United States President Donald Trump bristled today at a reporter's question about police killing African Americans and defended the right to display the Confederate flag as he continued to play into racial divisions in an interview.

In the interview, Trump seemed taken aback when asked why African Americans are still dying at the hands of police.

"And so are white people. So are white people. What a terrible question to ask. So are white people," Trump told CBS's Catherine Herridge. "More white people, by the way. More white people."

There is no national database tracking police-involved shootings.


But studies have shown that black Americans are much more likely to be killed by police, even though more whites — who represent a larger portion of the US population — are killed.

One study that examined the use of lethal force by law enforcement from 2009 to 2012, for instance, found that, while victims were a majority white at 52 per cent, they were disproportionately black at 32 per cent with a fatality rate 2.8 times higher among blacks than whites.
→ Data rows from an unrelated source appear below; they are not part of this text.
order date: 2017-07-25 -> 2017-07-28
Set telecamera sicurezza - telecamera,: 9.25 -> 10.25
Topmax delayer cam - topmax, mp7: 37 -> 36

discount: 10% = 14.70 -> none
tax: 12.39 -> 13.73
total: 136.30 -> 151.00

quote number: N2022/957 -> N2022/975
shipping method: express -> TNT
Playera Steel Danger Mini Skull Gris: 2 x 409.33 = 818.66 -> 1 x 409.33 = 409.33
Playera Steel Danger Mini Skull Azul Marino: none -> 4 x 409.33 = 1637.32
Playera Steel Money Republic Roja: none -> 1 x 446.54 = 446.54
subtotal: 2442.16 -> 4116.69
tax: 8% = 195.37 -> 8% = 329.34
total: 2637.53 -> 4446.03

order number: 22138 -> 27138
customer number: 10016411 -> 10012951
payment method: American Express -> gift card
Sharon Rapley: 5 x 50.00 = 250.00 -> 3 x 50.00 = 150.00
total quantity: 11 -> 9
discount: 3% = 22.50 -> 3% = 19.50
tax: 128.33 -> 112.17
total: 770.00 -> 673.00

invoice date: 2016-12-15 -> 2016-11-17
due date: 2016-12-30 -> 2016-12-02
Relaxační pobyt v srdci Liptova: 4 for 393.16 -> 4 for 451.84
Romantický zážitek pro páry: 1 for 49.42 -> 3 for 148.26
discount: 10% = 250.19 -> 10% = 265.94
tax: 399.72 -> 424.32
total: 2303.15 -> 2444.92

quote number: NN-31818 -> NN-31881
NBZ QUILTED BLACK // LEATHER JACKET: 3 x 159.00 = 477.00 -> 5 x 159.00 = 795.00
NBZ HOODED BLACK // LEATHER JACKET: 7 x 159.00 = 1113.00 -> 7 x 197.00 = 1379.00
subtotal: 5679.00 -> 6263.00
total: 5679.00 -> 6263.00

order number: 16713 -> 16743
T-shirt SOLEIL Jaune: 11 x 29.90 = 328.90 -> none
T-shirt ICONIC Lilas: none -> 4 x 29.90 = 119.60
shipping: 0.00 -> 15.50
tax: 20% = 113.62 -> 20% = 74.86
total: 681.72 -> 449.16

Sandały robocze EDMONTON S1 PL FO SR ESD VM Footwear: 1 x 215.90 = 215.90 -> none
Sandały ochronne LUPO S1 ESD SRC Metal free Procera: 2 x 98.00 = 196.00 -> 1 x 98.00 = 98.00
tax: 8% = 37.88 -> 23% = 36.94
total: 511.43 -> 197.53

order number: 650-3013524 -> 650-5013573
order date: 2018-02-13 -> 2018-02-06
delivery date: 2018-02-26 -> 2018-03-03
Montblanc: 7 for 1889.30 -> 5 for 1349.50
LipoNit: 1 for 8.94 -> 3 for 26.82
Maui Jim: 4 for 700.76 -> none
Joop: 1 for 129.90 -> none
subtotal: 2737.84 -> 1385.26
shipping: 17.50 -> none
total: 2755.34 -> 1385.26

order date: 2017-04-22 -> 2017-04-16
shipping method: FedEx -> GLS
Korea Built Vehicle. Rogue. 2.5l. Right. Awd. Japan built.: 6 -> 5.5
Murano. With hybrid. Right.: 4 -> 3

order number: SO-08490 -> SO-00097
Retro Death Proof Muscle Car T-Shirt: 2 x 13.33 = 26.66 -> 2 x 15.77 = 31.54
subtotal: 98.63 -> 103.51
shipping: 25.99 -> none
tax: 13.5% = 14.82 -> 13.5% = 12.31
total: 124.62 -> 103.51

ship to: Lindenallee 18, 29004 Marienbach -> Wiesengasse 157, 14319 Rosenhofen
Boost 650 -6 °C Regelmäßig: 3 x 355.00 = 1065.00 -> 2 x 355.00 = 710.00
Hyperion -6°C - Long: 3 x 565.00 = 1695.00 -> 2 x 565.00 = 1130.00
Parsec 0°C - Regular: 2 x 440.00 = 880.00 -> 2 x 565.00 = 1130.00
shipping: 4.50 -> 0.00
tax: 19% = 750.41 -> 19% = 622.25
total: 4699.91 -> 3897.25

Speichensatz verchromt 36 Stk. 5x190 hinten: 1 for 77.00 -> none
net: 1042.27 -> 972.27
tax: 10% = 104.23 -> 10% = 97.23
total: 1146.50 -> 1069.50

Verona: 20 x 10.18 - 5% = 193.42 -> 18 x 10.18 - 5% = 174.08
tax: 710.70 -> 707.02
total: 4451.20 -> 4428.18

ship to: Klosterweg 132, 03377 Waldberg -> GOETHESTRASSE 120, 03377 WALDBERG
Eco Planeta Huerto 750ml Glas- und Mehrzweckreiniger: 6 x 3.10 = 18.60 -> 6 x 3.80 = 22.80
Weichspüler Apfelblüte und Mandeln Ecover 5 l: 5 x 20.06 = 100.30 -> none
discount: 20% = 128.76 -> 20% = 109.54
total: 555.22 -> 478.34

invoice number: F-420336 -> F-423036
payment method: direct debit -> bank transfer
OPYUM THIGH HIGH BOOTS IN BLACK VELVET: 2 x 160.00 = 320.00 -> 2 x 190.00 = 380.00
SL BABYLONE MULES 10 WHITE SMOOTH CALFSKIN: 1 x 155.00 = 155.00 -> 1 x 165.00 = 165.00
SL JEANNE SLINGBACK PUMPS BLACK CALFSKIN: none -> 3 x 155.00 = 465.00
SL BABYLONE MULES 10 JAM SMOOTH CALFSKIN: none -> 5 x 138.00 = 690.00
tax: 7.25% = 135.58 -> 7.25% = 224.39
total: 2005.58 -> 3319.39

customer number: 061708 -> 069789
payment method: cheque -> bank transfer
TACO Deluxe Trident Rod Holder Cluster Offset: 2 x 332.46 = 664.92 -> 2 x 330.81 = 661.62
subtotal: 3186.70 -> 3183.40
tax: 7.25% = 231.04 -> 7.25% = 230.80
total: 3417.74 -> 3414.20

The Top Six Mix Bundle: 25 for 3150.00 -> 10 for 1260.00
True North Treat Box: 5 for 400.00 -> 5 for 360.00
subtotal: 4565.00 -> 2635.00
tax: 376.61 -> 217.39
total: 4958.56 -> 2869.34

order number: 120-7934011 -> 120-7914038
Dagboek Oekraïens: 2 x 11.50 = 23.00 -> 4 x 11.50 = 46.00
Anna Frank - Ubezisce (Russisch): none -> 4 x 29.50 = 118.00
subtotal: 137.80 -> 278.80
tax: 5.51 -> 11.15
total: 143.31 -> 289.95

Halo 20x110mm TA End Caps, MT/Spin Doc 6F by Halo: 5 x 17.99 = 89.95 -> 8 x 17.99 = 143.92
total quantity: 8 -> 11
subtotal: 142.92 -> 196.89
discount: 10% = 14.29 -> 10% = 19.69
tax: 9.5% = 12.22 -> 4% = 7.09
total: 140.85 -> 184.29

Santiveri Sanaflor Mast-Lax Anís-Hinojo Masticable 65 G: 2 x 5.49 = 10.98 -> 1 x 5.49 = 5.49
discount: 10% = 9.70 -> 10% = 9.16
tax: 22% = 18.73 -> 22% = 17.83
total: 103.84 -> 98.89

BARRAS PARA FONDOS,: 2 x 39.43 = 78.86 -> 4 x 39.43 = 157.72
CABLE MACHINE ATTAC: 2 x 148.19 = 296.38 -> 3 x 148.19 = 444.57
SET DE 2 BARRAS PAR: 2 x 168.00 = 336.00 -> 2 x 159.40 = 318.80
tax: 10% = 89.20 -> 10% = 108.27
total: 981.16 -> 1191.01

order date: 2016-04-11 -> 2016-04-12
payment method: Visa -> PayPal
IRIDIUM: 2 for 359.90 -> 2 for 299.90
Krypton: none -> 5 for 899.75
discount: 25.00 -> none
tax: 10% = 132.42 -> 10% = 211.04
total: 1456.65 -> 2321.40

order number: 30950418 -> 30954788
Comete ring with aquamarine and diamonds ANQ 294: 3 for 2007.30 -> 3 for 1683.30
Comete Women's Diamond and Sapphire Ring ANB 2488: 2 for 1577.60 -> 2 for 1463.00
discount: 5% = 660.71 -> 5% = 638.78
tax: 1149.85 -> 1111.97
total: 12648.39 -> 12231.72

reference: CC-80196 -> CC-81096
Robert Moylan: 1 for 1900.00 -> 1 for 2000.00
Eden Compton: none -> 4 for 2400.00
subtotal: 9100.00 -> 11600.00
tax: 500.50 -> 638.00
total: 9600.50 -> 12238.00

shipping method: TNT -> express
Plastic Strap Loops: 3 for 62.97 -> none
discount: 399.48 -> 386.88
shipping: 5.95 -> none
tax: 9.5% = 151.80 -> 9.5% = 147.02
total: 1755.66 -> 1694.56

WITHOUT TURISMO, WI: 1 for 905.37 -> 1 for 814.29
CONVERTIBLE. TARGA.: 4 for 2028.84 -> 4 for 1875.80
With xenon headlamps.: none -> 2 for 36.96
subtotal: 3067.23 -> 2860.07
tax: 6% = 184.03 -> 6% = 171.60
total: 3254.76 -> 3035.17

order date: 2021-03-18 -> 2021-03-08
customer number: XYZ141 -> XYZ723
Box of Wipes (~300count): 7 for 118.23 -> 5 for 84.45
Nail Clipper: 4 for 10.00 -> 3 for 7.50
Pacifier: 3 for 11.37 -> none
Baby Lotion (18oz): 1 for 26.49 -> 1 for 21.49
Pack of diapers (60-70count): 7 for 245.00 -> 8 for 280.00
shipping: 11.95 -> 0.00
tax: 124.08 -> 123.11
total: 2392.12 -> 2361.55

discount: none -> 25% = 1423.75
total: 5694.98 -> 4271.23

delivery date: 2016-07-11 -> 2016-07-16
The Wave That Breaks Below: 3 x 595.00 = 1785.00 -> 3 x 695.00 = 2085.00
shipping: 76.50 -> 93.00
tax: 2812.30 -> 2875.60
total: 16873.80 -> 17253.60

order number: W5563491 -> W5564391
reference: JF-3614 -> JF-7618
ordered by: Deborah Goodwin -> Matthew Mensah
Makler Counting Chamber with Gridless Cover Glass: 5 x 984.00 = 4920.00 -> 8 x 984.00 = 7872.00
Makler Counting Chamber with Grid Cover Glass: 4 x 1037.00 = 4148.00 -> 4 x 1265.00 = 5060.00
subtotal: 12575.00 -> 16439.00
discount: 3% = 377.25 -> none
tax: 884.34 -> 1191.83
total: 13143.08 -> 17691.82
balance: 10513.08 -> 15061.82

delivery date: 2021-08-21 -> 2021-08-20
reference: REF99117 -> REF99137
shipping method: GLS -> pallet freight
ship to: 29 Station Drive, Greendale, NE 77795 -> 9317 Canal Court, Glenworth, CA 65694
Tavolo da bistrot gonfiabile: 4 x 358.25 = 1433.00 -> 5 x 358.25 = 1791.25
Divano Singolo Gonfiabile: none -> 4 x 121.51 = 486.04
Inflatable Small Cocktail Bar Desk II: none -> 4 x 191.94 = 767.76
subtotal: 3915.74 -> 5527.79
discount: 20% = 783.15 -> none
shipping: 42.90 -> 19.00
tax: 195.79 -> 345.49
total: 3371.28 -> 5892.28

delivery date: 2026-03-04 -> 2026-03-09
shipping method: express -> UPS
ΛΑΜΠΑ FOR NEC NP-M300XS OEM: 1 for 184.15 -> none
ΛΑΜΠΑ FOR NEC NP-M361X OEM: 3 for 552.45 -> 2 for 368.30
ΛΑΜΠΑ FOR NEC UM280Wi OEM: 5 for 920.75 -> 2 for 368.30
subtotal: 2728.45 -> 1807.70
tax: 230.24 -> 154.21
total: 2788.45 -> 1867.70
In the interview, Trump also defended the use of the Confederate flag, despite saying in 2015 that he believed the flag belongs in a museum.

"All I say is freedom of speech. It's very simple. My attitude is freedom of speech," Trump responded. "Very simple. Like it, don't like it, it's freedom of speech."

Asked whether he understood the flag is a painful symbol to many because it is a reminder of slavery, Trump responded that some "people love it," adding: "And I know people that like the Confederate flag and they're not thinking about slavery."

Meanwhile, in another rebuke of China, Trump signed legislation mandating sanctions for Chinese officials involved in Beijing's crackdown in Hong Kong and issued an executive order that ends US preferential treatment for Hong Kong.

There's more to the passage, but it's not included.